Wherever the word "PyYAML" appears in the entries, copy the whole line.

=======

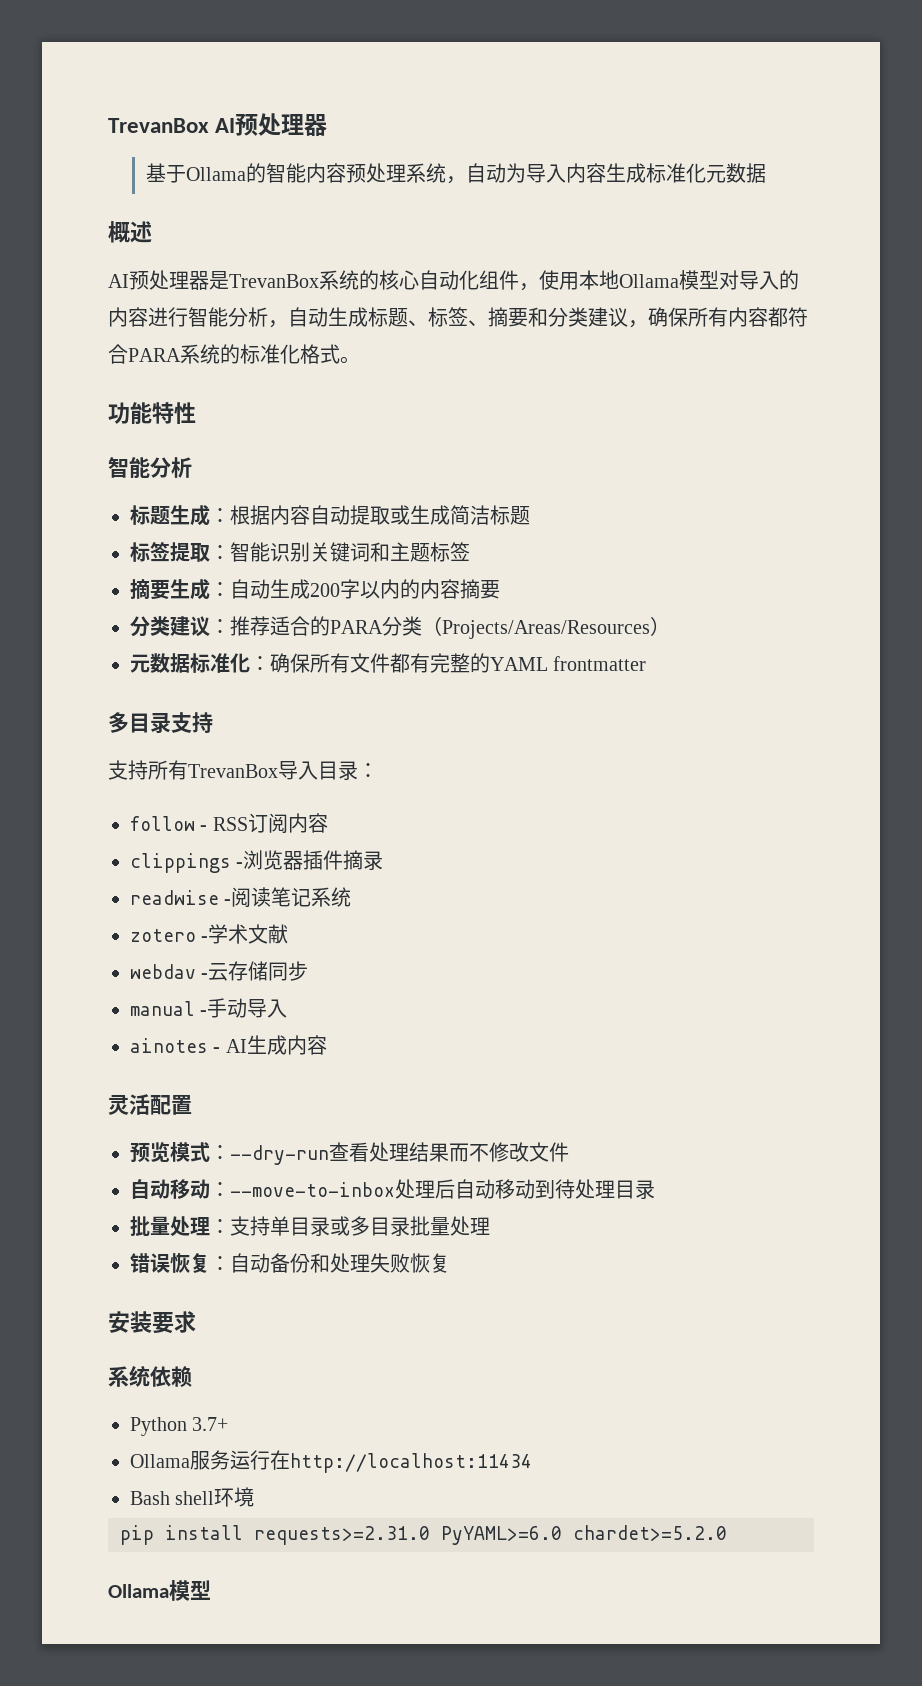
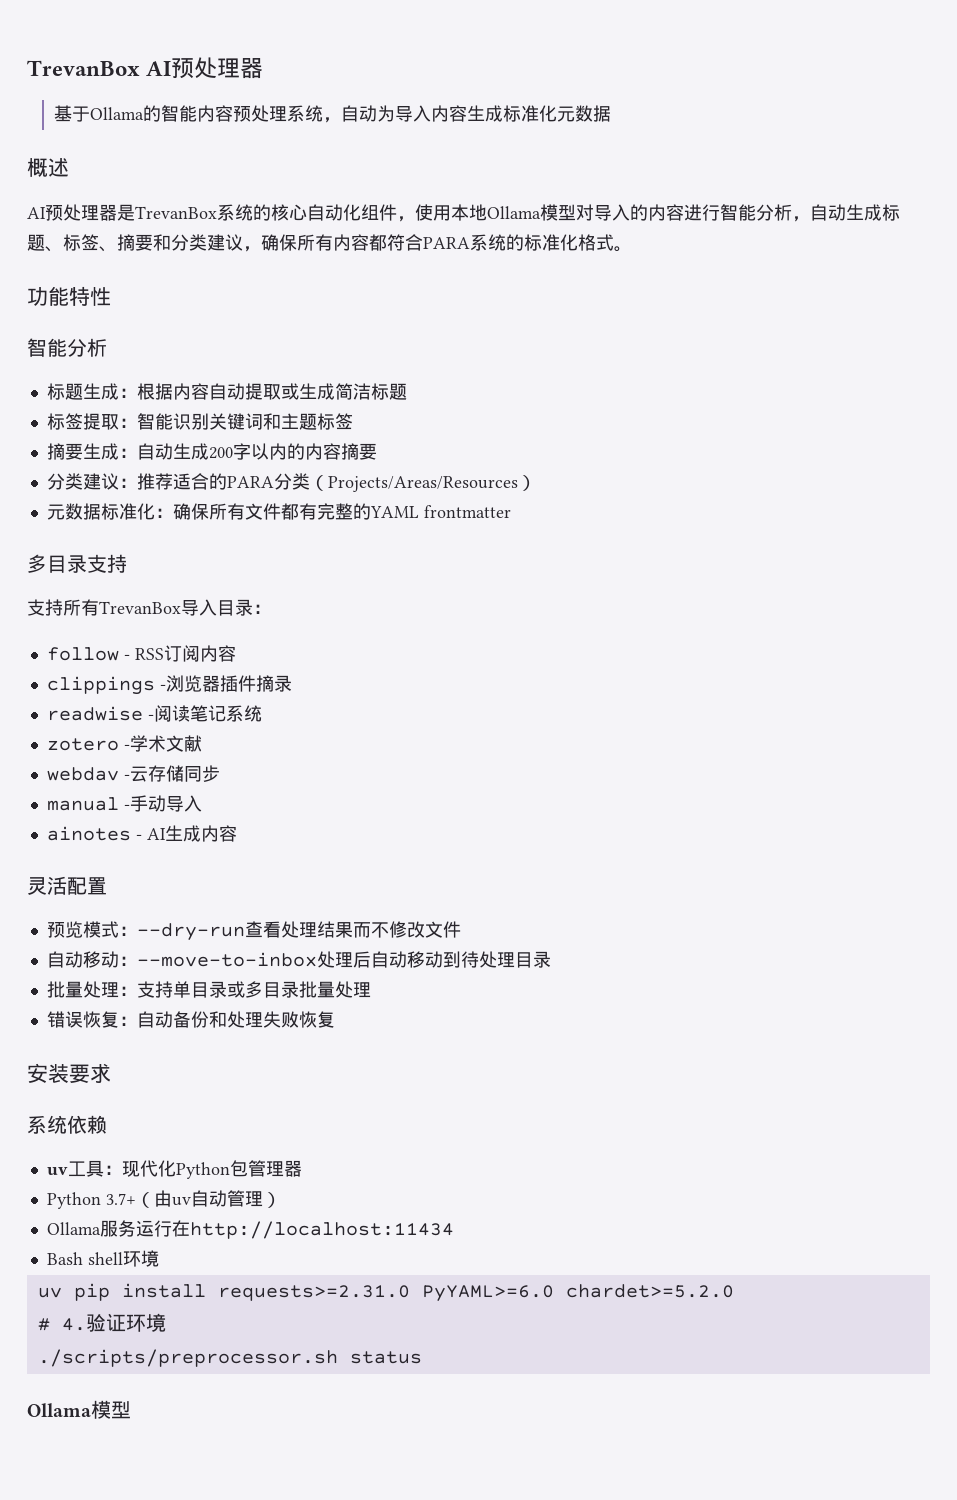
- Python 3.7+
+ uv工具：现代化Python包管理器
+ Python 3.7+（由uv自动管理）
- pip install requests>=2.31.0 PyYAML>=6.0 chardet>=5.2.0
+ uv pip install requests>=2.31.0 PyYAML>=6.0 chardet>=5.2.0
+ # 4.验证环境
+ ./scripts/preprocessor.sh status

=======

* RESULT OF THIS EXERCISE *
- pip install requests>=2.31.0 PyYAML>=6.0 chardet>=5.2.0
+ uv pip install requests>=2.31.0 PyYAML>=6.0 chardet>=5.2.0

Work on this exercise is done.